→ Problem details
Only these lines of the data below are wanted: the one with "Lush Palm Jungle", the one with "subtotal: 82.70 -> 79.70", and any lines between them, each repeated exactly.

→ Supplied material

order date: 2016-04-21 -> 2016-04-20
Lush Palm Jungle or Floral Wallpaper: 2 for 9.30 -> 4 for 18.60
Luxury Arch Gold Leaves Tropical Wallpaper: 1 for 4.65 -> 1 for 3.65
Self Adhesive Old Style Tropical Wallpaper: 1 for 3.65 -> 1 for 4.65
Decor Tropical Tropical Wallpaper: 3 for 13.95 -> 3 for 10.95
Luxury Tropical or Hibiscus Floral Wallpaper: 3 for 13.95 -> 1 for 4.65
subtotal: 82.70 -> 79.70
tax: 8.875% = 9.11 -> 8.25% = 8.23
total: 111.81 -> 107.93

→ Response box
Lush Palm Jungle or Floral Wallpaper: 2 for 9.30 -> 4 for 18.60
Luxury Arch Gold Leaves Tropical Wallpaper: 1 for 4.65 -> 1 for 3.65
Self Adhesive Old Style Tropical Wallpaper: 1 for 3.65 -> 1 for 4.65
Decor Tropical Tropical Wallpaper: 3 for 13.95 -> 3 for 10.95
Luxury Tropical or Hibiscus Floral Wallpaper: 3 for 13.95 -> 1 for 4.65
subtotal: 82.70 -> 79.70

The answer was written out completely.